Queen Mary, University of London has been awarded almost £600,000 by the Leverhulme Trust in its latest round of Major Research Fellowships.
5 January 2012
Four of the 24 awards won by academics across the UK went to Queen Mary, which is more than any other institution. Professor Julian Jackson, Professor Colin Jones, Professor Michael Kenny and Professor Jane Wills will all receive funding for research projects from the UK’s largest research fund provider.
Professor Virginia Davis, Dean for Research at Queen Mary’s Faculty of Humanities and Social Sciences, commented: “The success of Queen Mary academics in this prestigious award competition for humanities and social sciences researchers reflects the College’s commitment to original, top quality research. It comes on top of the previous year’s success, where we received three of the 30 grants available.”
The Leverhulme Trust’s Major Research Fellowships in the Humanities and Social Sciences were developed to enable distinguished researchers to commit to a single, significant and original research project of two to three years in length that they would otherwise not be able to complete. The award is made to the institution at which the successful Fellow is employed, and takes the form of providing a replacement staff member to cover the period of the Fellowship.
Professor Julian Jackson, Professor of Modern History and Head of the School of History, has been awarded £146,818 to fund a three-year project to re-evaluate the political career of 20th century French general and statesman, Charles de Gaulle.

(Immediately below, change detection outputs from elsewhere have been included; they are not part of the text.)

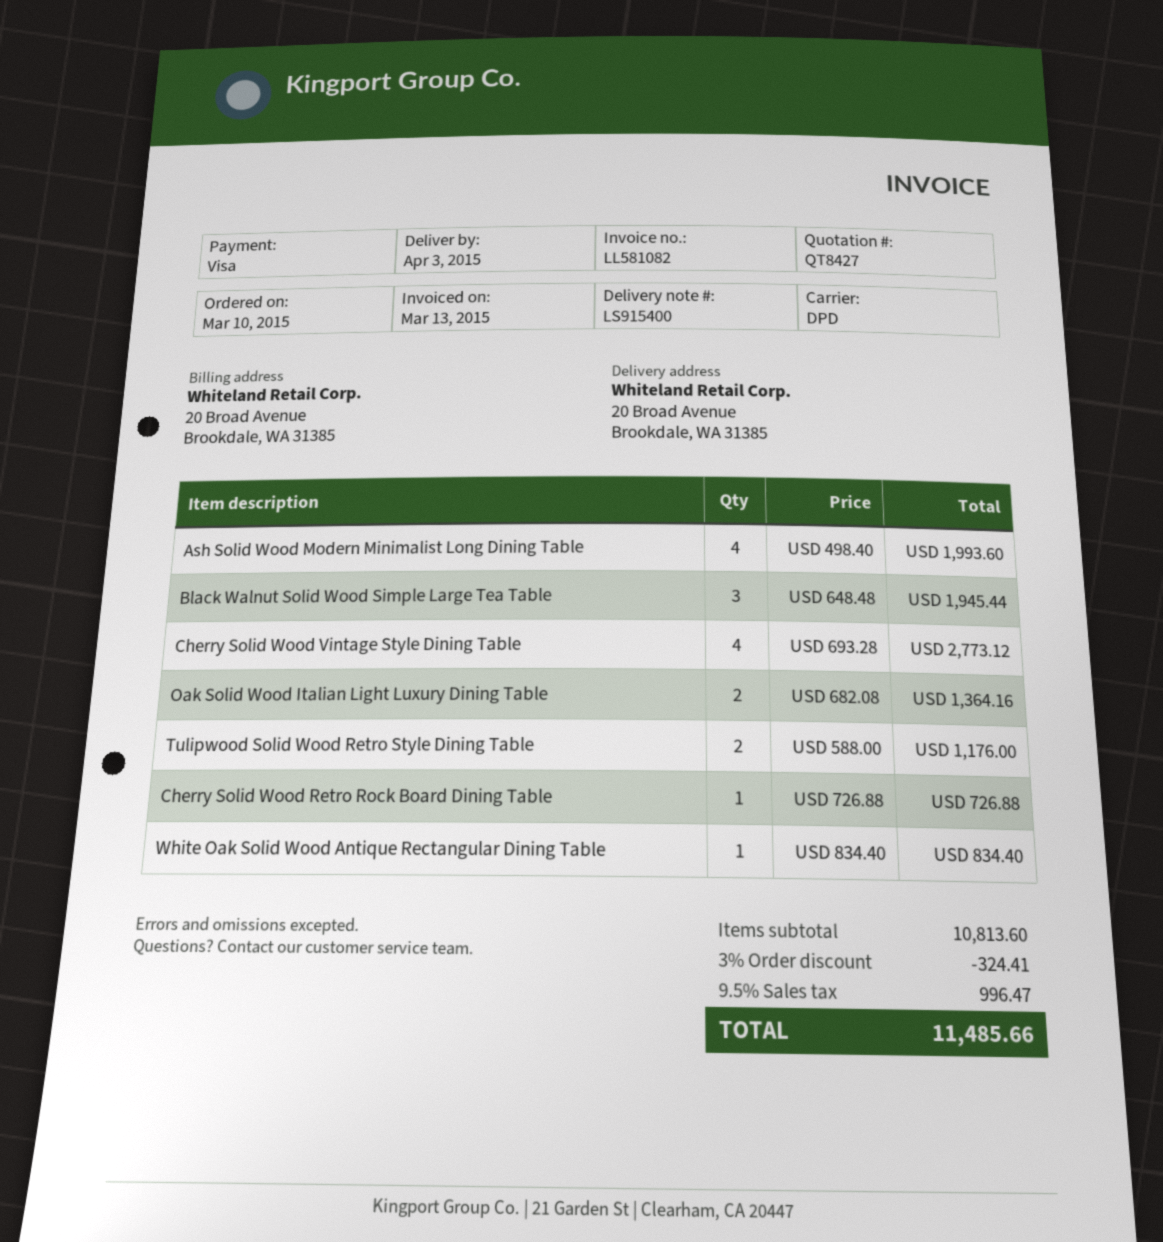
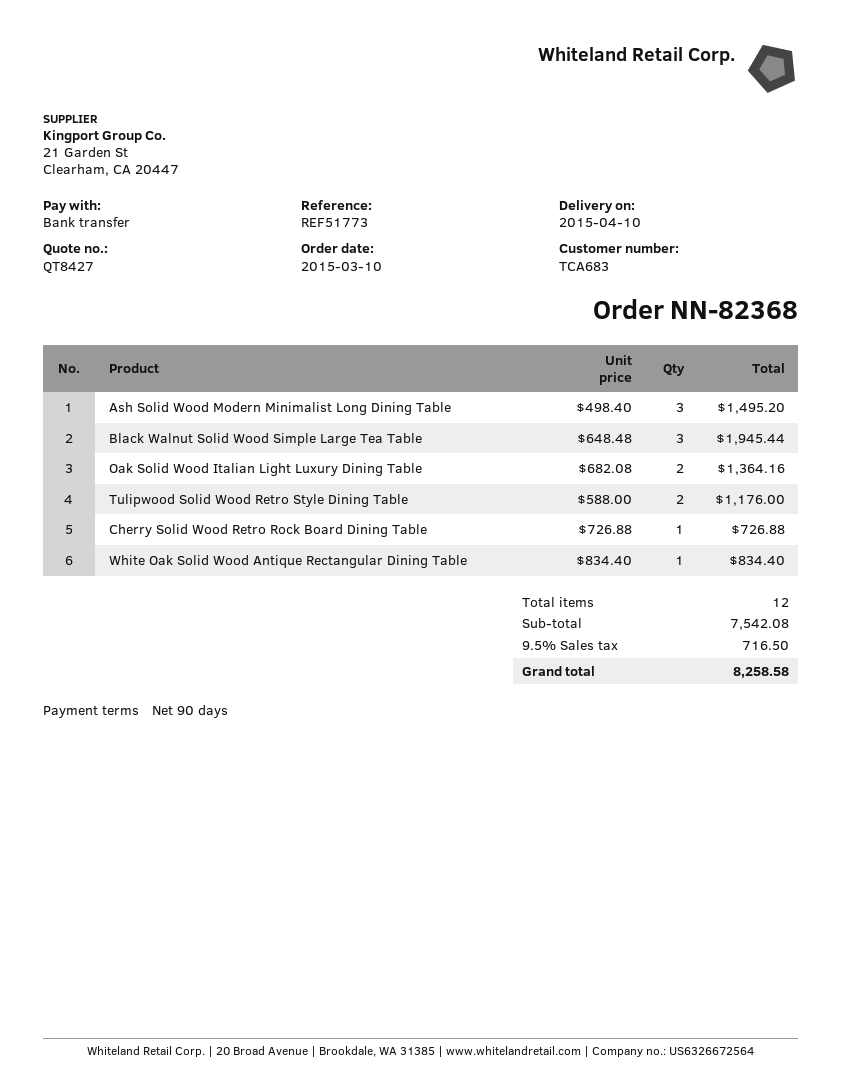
delivery date: 2015-04-03 -> 2015-04-10
payment method: Visa -> bank transfer
Ash Solid Wood Modern Minimalist Long Dining Table: 4 x 498.40 = 1993.60 -> 3 x 498.40 = 1495.20
Cherry Solid Wood Vintage Style Dining Table: 4 x 693.28 = 2773.12 -> none
subtotal: 10813.60 -> 7542.08
discount: 3% = 324.41 -> none
tax: 9.5% = 996.47 -> 9.5% = 716.50
total: 11485.66 -> 8258.58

The recent opening of an archive giving access to de Gaulle's private papers will allow Professor Jackson to reassess the view of the most dominant political figure of twentieth century France as a solitary and heroic figure who descended ‘from the heights’ when France was in crisis. He intends to, for the first time, ‘normalise’ de Gaulle and present a more multidimensional understanding of his political actions.
Professor Colin Jones of the School of History was awarded £159,298 from the Trust for a three-year study analysing the 27 July 1794- a single, pivotal day in the French Revolution that saw the overthrow of one of the Revolution’s most influential figures, Maximilien Robespierre. The project will draw on extensive untapped manuscript sources to understand how normal Parisians contributed to Robespierre’s fall and will offer new interpretations of the character of popular political upheavals, such as those seen recently in the Middle East.
The Leverhulme Trust has granted Professor Michael Kenny of the School of Politics £99,227 over two years for his study of the Politics of English Nationhood. His project will analyse the political implications of the English nation’s growing and shifting sense of national self-awareness and the causes underlying it.
The School of Geography’s Professor Jane Wills will receive funding of £158,648 for research into the Government's efforts to foster localism (new freedoms for local government and greater rights and powers for communities and individuals), and ultimately, a ‘Big Society' in the UK.
Her research will explore the rhetoric and reality of localism, documenting what actually unfolds on the ground. She wants to see if the push towards decentralisation creates new forms of political engagement, organisation and action.
"Localism might be the means through which people remake the British state and its services, as well as their sense of identity and community. As a geographer, I want to see if localism remakes popular sensibilities about place, politics and community," Professor Wills commented.